◆ **REQUIRED WORK**
Set down exactly the lines running from the one with "color: #737373 ->" to the last line of the listing below, both included, and skip every picture.

◆ **INPUT RECORDS**
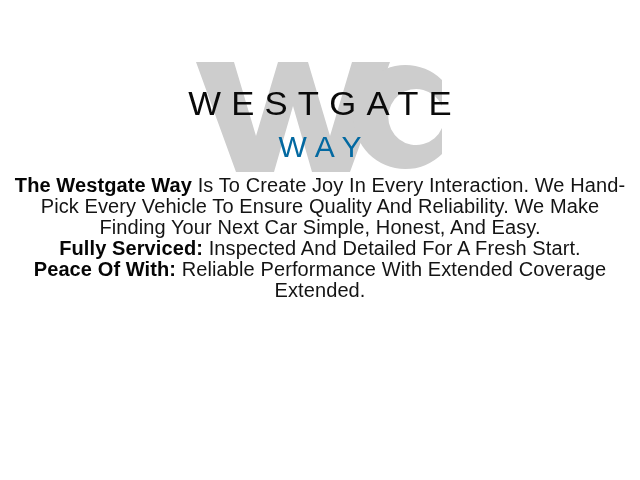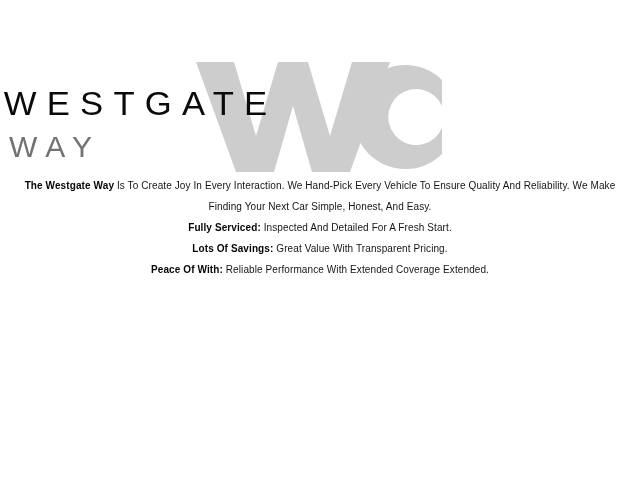"WESTGATE" .logo-text { text-align: left -> center }
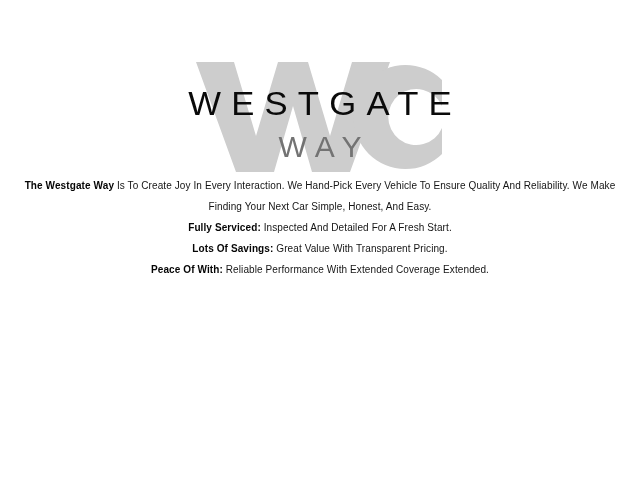"WAY" .logo-line-sub { color: #737373 -> #0369a1 }
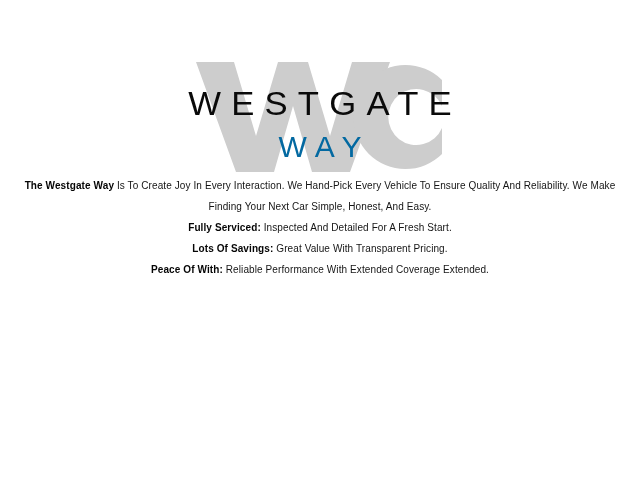"The Westgate Way Is To" .para { font-size: 10px -> 20px }
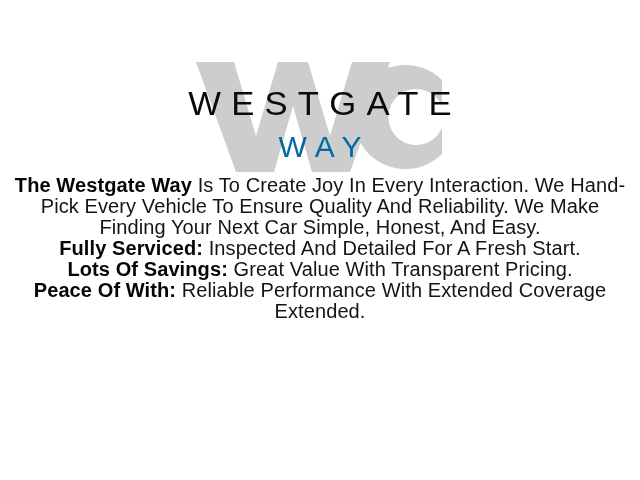"Lots Of Savings: Great Value" p.para { html: <p> <span>Lots Of Savings:</span><span> Great Value With Transparent Pricing.</span> </p> -> none }
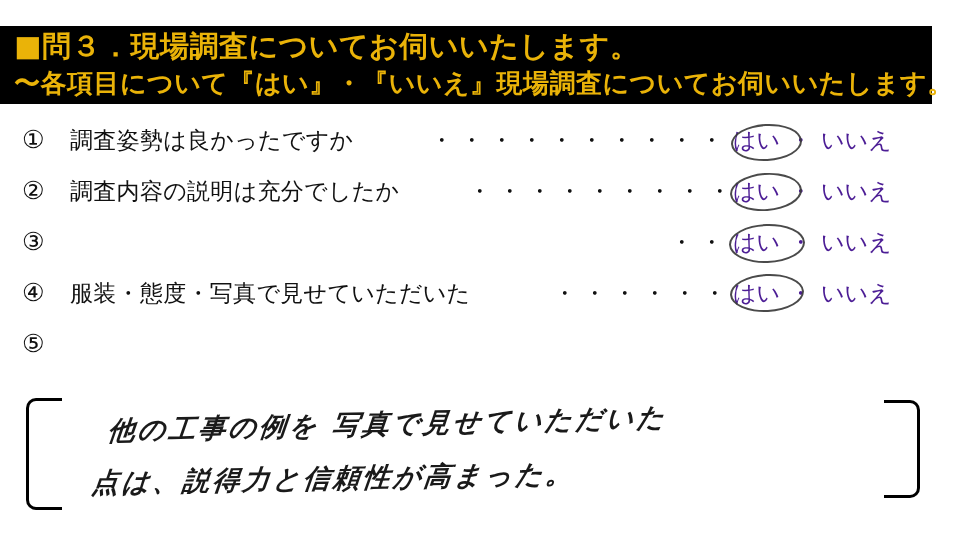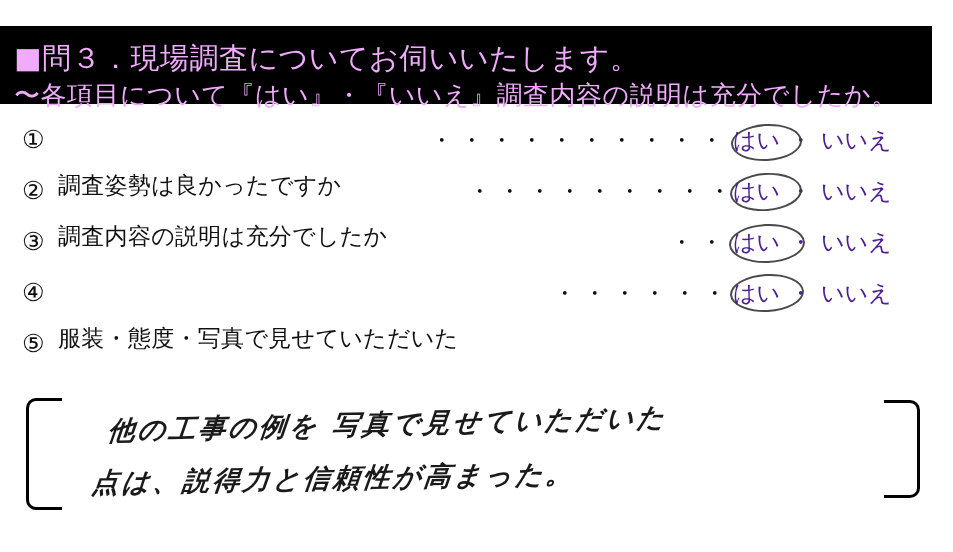"■問３．現場調査についてお伺いいたします。" .banner-line { color: #f0abfc -> #eab308; font-weight: 400 -> 700; margin-top: 12px -> none }
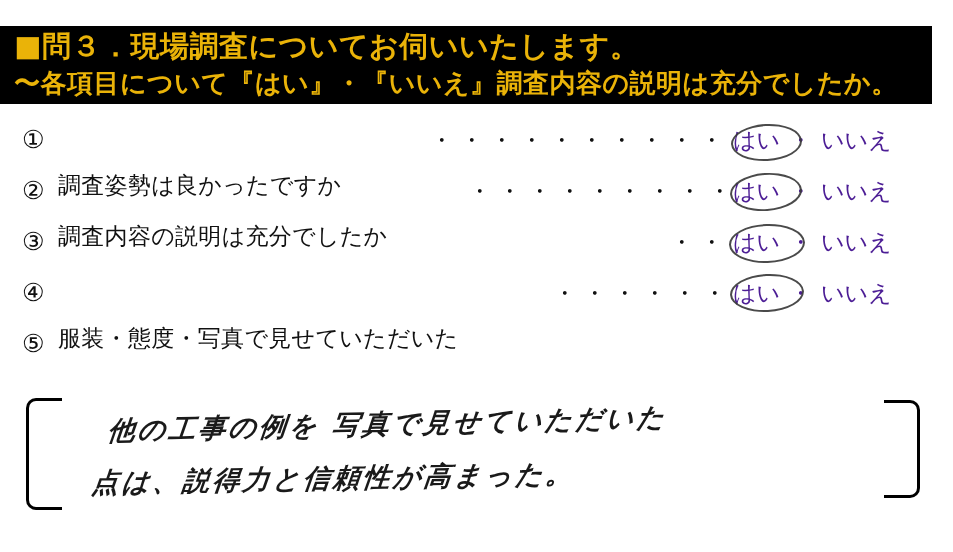"〜各項目について『はい』・『いいえ』調査内容の説明は充分でしたか。" div.banner-line { text: 調査内容の説明は充分でしたか -> 現場調査についてお伺いいたします }
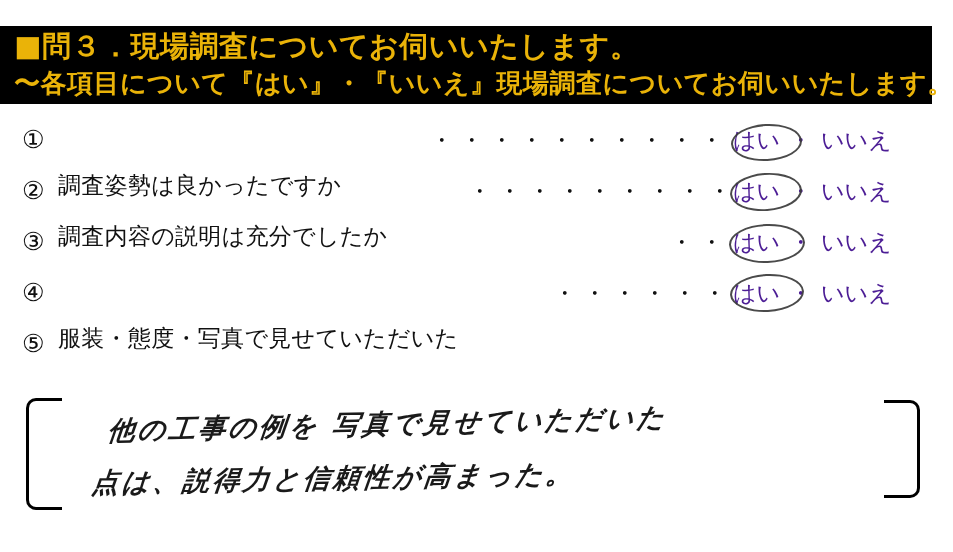"調査姿勢は良かったですか" .q-text { left: 58px -> 70px; margin-top: 45px -> none }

◆ **SOLUTION TO THIS TASK**
"WAY" .logo-line-sub { color: #737373 -> #0369a1 }
"The Westgate Way Is To" .para { font-size: 10px -> 20px }
"Lots Of Savings: Great Value" p.para { html: <p> <span>Lots Of Savings:</span><span> Great Value With Transparent Pricing.</span> </p> -> none }
"■問３．現場調査についてお伺いいたします。" .banner-line { color: #f0abfc -> #eab308; font-weight: 400 -> 700; margin-top: 12px -> none }
"〜各項目について『はい』・『いいえ』調査内容の説明は充分でしたか。" div.banner-line { text: 調査内容の説明は充分でしたか -> 現場調査についてお伺いいたします }
"調査姿勢は良かったですか" .q-text { left: 58px -> 70px; margin-top: 45px -> none }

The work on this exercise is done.